Over the past few weeks, I’ve been diving deep into Kubernetes, exploring how to deploy and manage containerized applications. To really understand the mechanics, I decided to create a small but complete full-stack project: a FastAPI backend with a React frontend running on a local Kubernetes cluster using Kind (Kubernetes in Docker).

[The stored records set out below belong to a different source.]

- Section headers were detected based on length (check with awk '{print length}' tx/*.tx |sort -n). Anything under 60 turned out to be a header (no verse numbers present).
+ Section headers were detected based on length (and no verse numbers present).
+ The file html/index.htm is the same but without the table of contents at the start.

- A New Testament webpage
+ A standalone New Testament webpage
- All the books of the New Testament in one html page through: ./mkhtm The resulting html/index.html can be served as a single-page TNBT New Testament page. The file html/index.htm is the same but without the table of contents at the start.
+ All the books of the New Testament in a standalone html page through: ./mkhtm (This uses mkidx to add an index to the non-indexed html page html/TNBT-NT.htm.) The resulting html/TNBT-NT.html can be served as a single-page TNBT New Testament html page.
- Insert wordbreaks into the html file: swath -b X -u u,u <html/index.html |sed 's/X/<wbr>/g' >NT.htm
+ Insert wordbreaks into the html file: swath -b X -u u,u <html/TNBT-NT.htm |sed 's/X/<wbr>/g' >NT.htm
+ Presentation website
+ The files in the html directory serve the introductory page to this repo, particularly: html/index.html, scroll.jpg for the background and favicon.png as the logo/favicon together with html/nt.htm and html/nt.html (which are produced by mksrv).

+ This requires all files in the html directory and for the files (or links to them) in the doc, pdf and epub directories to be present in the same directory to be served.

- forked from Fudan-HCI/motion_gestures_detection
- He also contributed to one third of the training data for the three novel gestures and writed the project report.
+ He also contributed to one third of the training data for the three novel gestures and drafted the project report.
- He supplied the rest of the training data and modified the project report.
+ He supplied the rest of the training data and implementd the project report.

Why I Started Experimenting

Kubernetes is powerful but complex, and reading documentation can only take you so far. I wanted to:

  • See how Deployments and Services interact in real-time
  • Understand how frontend and backend communicate inside a cluster
  • Experiment with replicas, scaling, and networking without affecting production

This project became my sandbox for testing Kubernetes concepts and workflows hands-on

How I Set Up the Project

I structured the project into three main areas:

  1. Backend (FastAPI)
  • Runs on Python 3.11, serving API requests on port 80
  • Exposed internally with a ClusterIP service
  • I’ve experimented with creating endpoints and testing them using pytest

2.Frontend (React + Nginx)

  • React app is built statically and served by Nginx
  • Exposed externally with a LoadBalancer service
  • Configured SPA routing and CORS headers to communicate seamlessly with the backend
  1. Kubernetes Manifests
  2. Separate YAML files for backend and frontend
  3. Each deployment has 2 replicas
  4. Services use Kubernetes DNS for internal pod communication

My Hands-On Experiments
Here’s what I’ve been tinkering with:

  • Creating a Kind Cluster: Spinning up a lightweight Kubernetes environment locally
  • Loading Docker Images: Pre-loading backend and frontend images into the cluster with kind load docker-image
  • Deploying and Updating: Iteratively modifying endpoints, rebuilding images, and redeploying -Service Discovery: Using Kubernetes DNS for frontend-backend communication instead of hardcoded IPs -Debugging: Inspecting logs, port-forwarding services, and fixing issues like ImagePullBackOff and misconfigured CORS

Through this, I’ve gained a deeper understanding of:

  • Replicas and pod distribution
  • ClusterIP vs LoadBalancer services
  • Internal pod networking
  • How environment variables manage API connections

Testing & Local Development

Backend

  • Tested with pytest and FastAPI TestClient
  • GET / returns a 200 status code with JSON
  • Tests run locally with make test

Frontend

  • Points to backend API via REACT_APP_API_URL
  • Can be tested locally before deploying to Kubernetes

Experimenting with Kubernetes is all about deploying, breaking, fixing, and iterating. Creating a small project like this is the fastest way to understand how everything fits together.